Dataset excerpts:

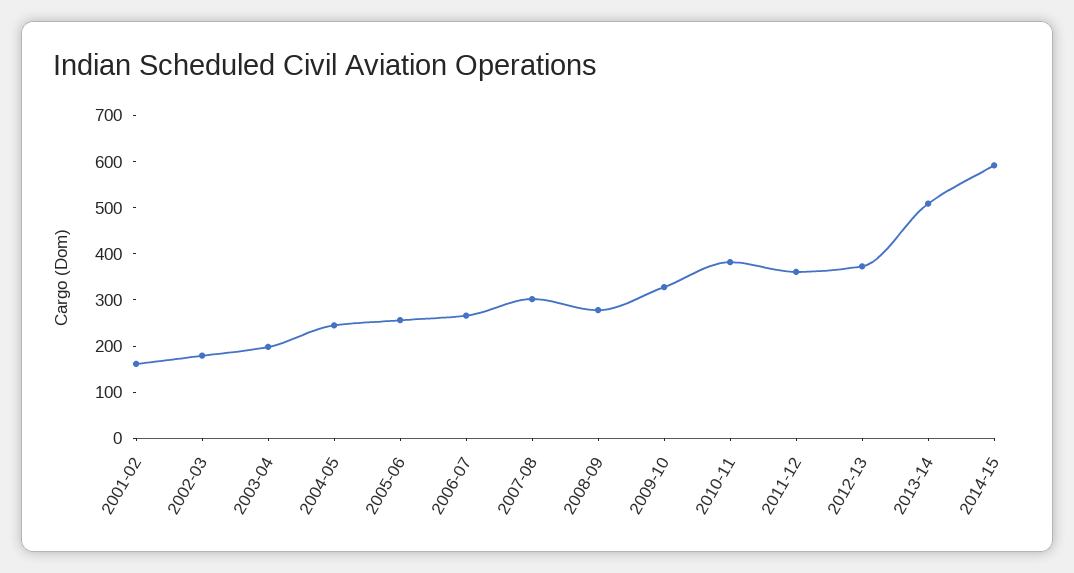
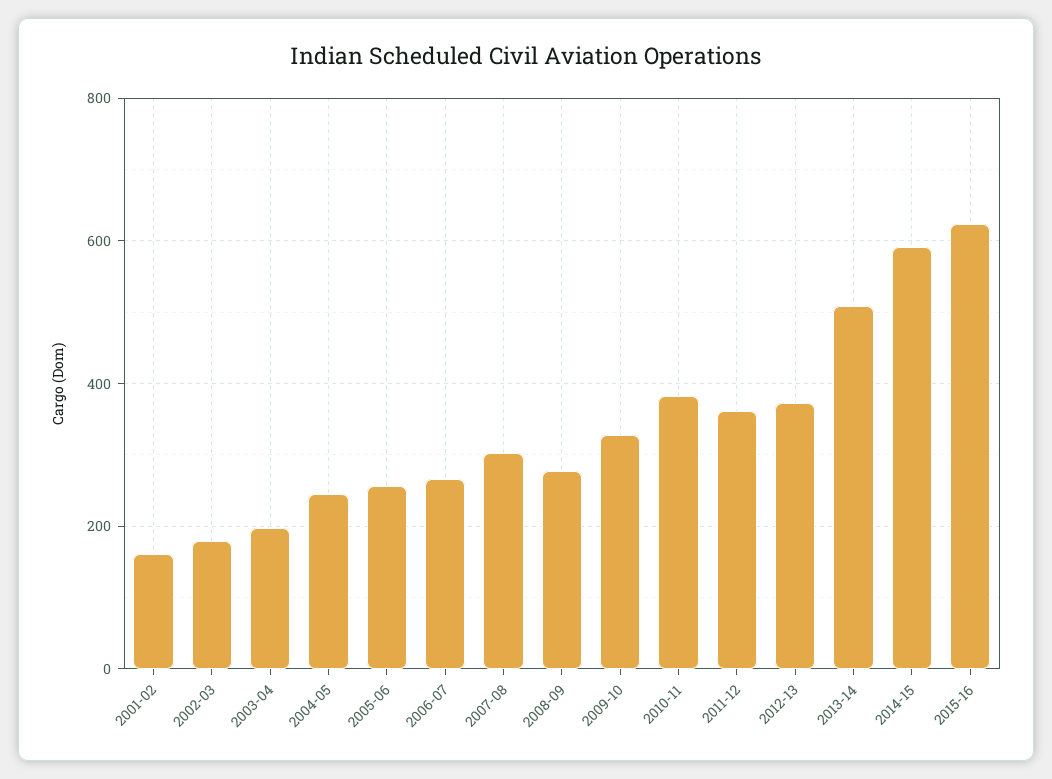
2015-16: none -> 620

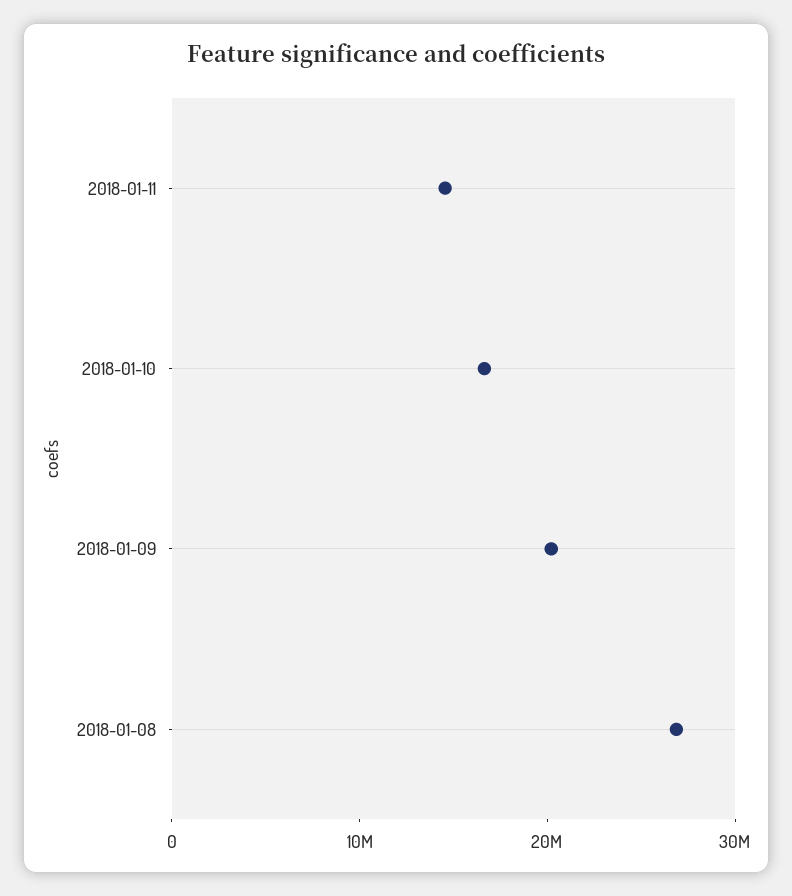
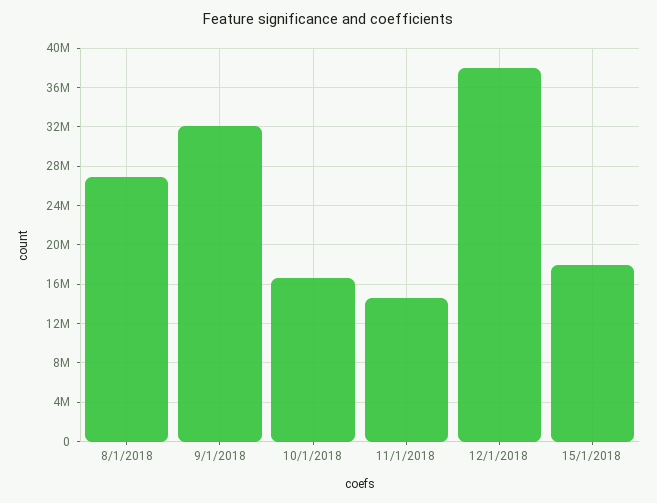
2018-01-09: 20000000 -> 32000000
12/1/2018: none -> 38000000
15/1/2018: none -> 18000000

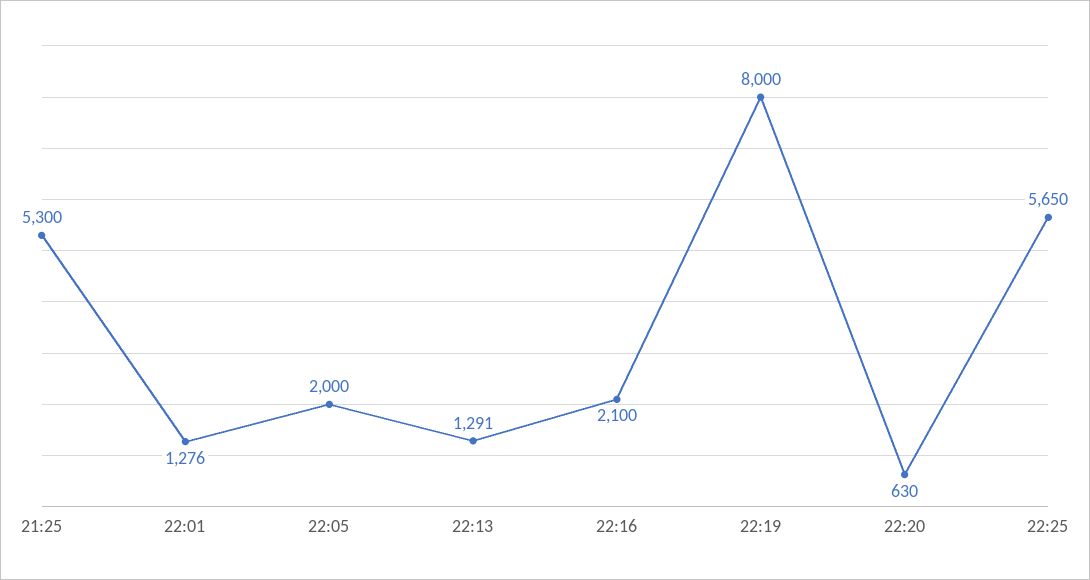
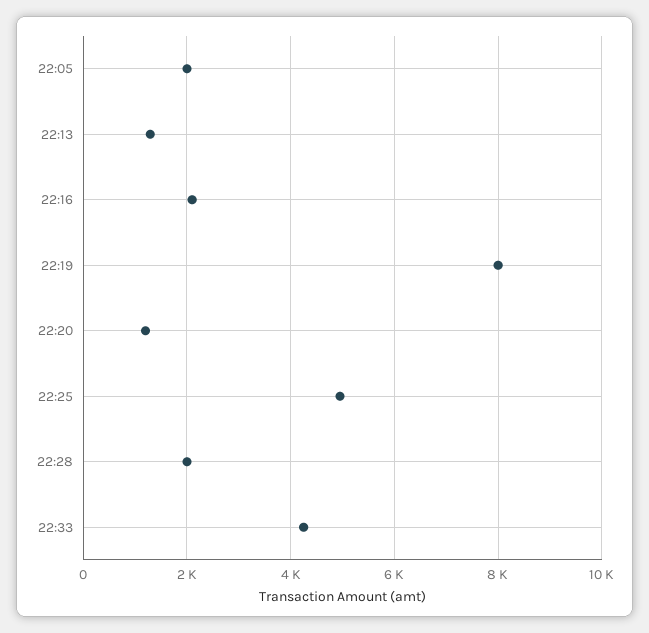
21:25: 5300 -> none
22:01: 1276 -> none
22:20: 630 -> 1200
22:25: 5650 -> 5000
22:28: none -> 2000
22:33: none -> 4200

=== TASK DETAILS ===
The lines from the one containing "12/1/2018: none -> 38000000" to the last line of the records, both included: print exactly those and nothing else, leaving out any pictures.

=== SOLUTION BELOW ===
12/1/2018: none -> 38000000
15/1/2018: none -> 18000000

21:25: 5300 -> none
22:01: 1276 -> none
22:20: 630 -> 1200
22:25: 5650 -> 5000
22:28: none -> 2000
22:33: none -> 4200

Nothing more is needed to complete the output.